====== Dataset records ======
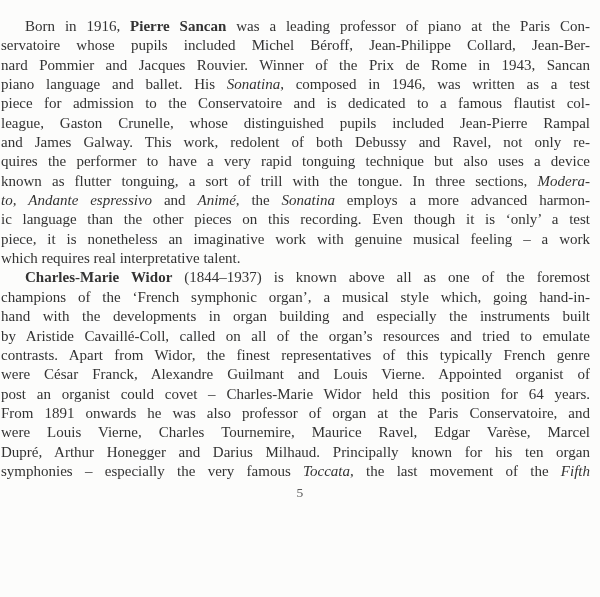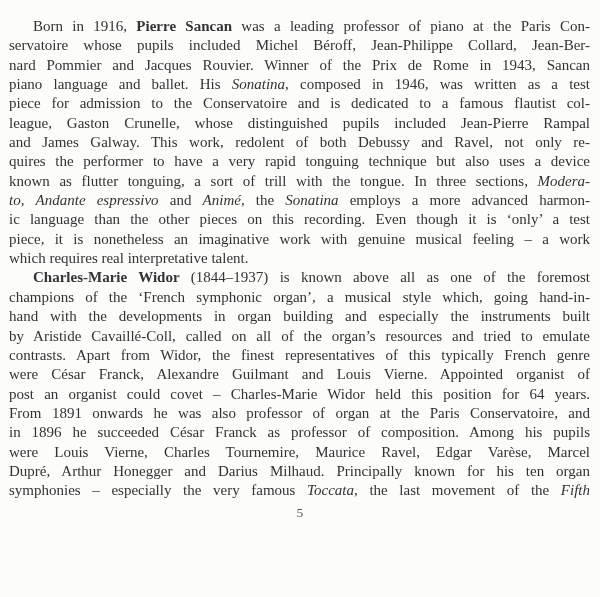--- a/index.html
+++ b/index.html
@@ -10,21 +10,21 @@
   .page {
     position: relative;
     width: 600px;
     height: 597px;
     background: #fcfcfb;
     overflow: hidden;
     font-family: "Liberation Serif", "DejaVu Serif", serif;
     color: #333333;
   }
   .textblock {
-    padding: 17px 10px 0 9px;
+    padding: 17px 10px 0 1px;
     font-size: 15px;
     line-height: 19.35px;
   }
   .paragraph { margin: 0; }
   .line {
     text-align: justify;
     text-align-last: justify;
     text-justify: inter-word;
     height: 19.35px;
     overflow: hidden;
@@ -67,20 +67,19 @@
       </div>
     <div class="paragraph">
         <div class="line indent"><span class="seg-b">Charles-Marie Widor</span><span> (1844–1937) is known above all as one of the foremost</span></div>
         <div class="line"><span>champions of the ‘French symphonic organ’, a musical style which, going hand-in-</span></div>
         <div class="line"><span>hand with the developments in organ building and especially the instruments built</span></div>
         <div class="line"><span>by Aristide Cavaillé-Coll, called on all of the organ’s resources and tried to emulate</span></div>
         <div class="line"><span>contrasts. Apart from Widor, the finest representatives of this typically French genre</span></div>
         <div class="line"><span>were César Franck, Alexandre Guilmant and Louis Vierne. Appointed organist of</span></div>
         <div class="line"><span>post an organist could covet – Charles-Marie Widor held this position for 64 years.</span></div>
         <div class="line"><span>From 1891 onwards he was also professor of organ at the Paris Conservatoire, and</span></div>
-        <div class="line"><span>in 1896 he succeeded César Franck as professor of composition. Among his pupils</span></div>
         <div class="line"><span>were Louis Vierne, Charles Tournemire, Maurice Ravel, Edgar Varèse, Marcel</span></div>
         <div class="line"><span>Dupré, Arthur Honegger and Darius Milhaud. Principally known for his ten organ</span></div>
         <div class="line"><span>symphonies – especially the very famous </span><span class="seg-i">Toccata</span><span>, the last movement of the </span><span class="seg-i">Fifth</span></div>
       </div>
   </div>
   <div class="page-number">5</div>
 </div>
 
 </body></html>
======
====== Dataset records ======
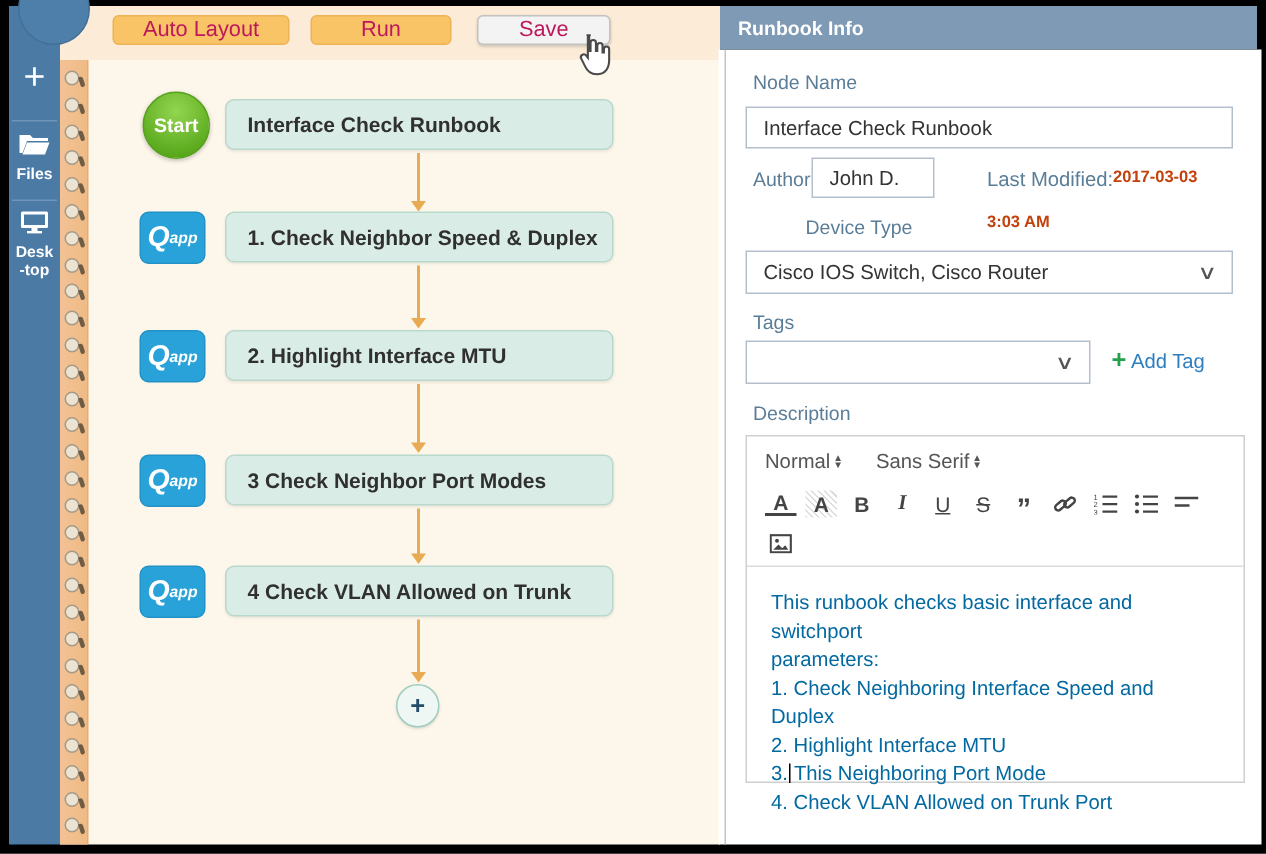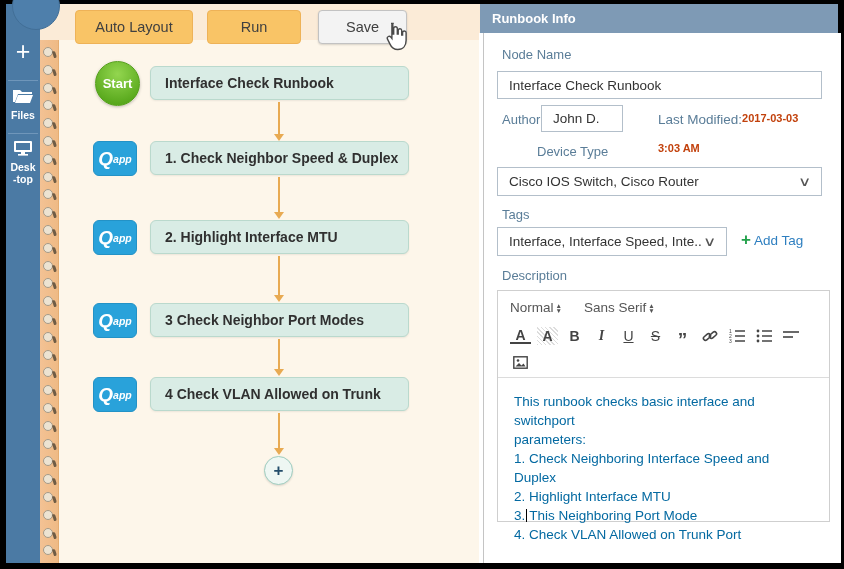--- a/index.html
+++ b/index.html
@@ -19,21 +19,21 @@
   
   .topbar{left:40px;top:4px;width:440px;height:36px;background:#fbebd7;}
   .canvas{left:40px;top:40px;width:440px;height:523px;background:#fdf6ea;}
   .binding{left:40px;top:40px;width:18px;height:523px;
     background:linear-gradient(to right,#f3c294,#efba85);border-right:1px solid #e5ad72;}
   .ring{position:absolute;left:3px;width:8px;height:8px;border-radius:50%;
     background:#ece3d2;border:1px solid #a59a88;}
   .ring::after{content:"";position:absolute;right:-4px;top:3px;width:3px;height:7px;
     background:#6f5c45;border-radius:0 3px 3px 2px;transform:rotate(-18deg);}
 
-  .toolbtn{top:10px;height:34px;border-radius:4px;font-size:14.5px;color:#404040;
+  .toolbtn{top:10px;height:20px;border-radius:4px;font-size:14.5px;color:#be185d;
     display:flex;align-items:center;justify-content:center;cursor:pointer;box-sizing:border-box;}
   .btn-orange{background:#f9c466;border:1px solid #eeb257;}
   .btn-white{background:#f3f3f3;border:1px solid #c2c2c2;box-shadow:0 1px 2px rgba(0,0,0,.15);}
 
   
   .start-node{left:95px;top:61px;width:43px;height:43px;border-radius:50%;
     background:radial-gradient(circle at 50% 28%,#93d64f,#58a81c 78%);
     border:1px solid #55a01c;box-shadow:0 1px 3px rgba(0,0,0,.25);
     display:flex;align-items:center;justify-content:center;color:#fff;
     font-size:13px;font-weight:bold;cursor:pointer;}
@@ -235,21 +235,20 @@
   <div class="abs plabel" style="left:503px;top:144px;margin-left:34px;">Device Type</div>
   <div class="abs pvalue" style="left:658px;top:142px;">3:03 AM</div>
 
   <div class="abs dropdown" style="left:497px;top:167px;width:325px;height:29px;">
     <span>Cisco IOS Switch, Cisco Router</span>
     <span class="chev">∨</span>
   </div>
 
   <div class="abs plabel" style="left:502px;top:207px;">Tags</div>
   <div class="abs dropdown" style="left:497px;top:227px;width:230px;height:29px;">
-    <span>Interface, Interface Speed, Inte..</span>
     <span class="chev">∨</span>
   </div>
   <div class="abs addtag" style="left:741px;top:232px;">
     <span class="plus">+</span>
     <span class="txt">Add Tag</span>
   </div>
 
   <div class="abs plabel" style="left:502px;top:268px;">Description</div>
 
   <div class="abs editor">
======
- What you should do
Each line above that has the word "radius" must be copied.

- Answer to the exercise
   .ring{position:absolute;left:3px;width:8px;height:8px;border-radius:50%;
     background:#6f5c45;border-radius:0 3px 3px 2px;transform:rotate(-18deg);}
-  .toolbtn{top:10px;height:34px;border-radius:4px;font-size:14.5px;color:#404040;
+  .toolbtn{top:10px;height:20px;border-radius:4px;font-size:14.5px;color:#be185d;
   .start-node{left:95px;top:61px;width:43px;height:43px;border-radius:50%;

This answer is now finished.